All routes are nested under the configured path and namespaced pillar.ui.*.

  • Dashboard (HTML)

    • GET /{path} → route name: pillar.ui.index
      Recent streams + search by stream_id.
  • Stream page (HTML)

    • GET /{path}/aggregate → route name: pillar.ui.aggregate.show
      Shows timeline for ?id=STREAM_ID.
  • API

    • Recent overview: GET /{path}/api/recentpillar.ui.api.recent
      Returns the latest events per stream (includes resolved aggregate type when available).
    • Events for one stream: GET /{path}/api/aggregate/events?stream_id=STREAM_ID[&before_seq=N&limit=M]
      pillar.ui.api.aggregate.events
    • Time travel (state as of event):
      GET /{path}/api/aggregate/state?stream_id=STREAM_ID&to_stream_seq=N
      pillar.ui.api.aggregate.state

These APIs are used by the UI, but you can also script against them for tooling.
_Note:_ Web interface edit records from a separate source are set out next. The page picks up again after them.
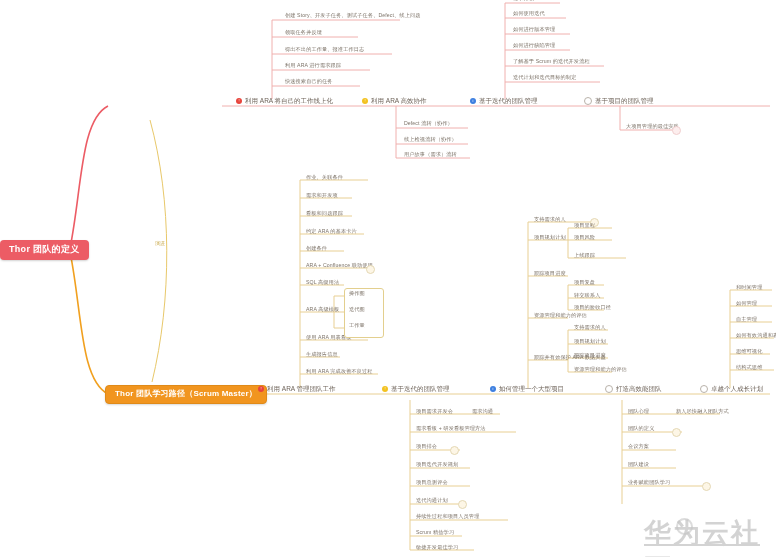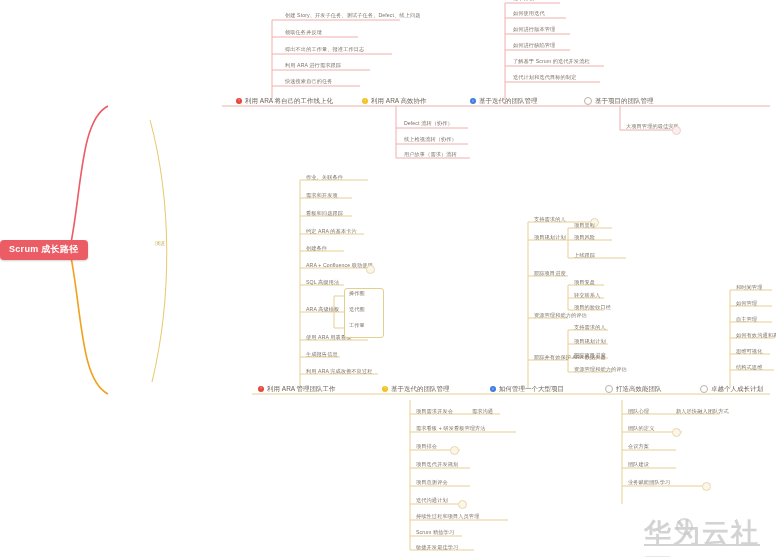--- a/index.html
+++ b/index.html
@@ -210,7 +210,7 @@
     <line x1="730" y1="370" x2="774" y2="370" stroke="#e8cf93" stroke-width="1"></line>
   </svg>
 
-  <div class="node root-node" style="left:0px;top:240px;">Scrum 成长路径</div>
+  <div class="node root-node" style="left:0px;top:240px;">Thor 团队的定义</div>
 
   <div class="curve-label" style="left:154px;top:240px;">演进</div>
 

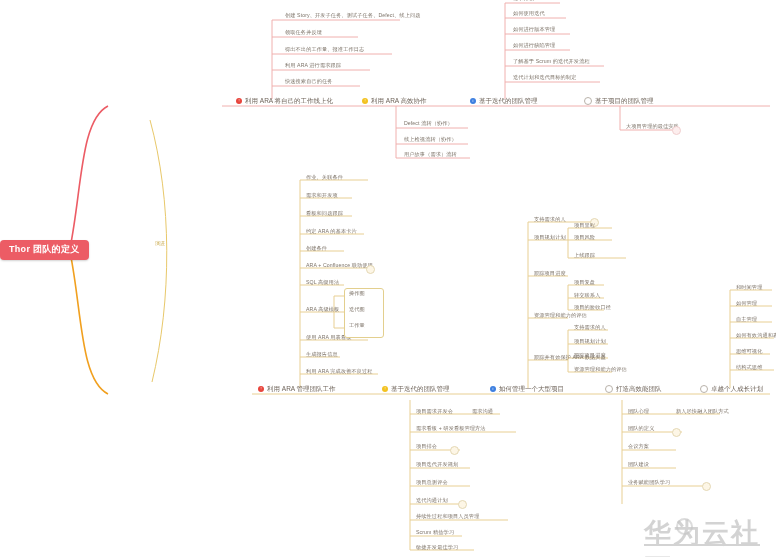--- a/index.html
+++ b/index.html
@@ -252,6 +252,7 @@
   <div class="leaf" style="left:626px;top:123px;">大项目管理的最佳实践</div>
   <div class="collapse-dot rose" style="left:672px;top:126px;"></div>
 
+  <div class="node branch-node" style="left:105px;top:385px;">Thor 团队学习路径（Scrum Master）</div>
 
   <div class="node topic" style="left:258px;top:385px;">
     <span class="bullet b-red">!</span>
⏳ Time travel (how it works)

When you click Time travel next to an event, the UI asks the backend to rebuild the stream **up to and including ** that event. Under the hood we use an EventWindow bound:

  • toStreamSequence = N (inclusive)
  • plus an afterStreamSequence cursor set by the event store / reader to your latest snapshot (if any), for efficiency

This gives you the exact state after event N—useful for debugging and audits.


🧩 Tips & troubleshooting

  • 404 at /pillar
    Set PILLAR_UI=true or ensure your pillar.ui.enabled config is true.

  • 401 at /pillar
    You’re not in a “skip” environment; make sure you’re authenticated via the configured guard and your user implements PillarUser (or uses the HasPillarAccess trait returning true).

  • Changing the URL
    Use PILLAR_UI_PATH=my-pillar to serve at /my-pillar.

  • Large timelines
    The API paginates by pillar.ui.page_size and the UI fetches additional pages on demand.


That’s it — open /pillar and enjoy the Stream Browser!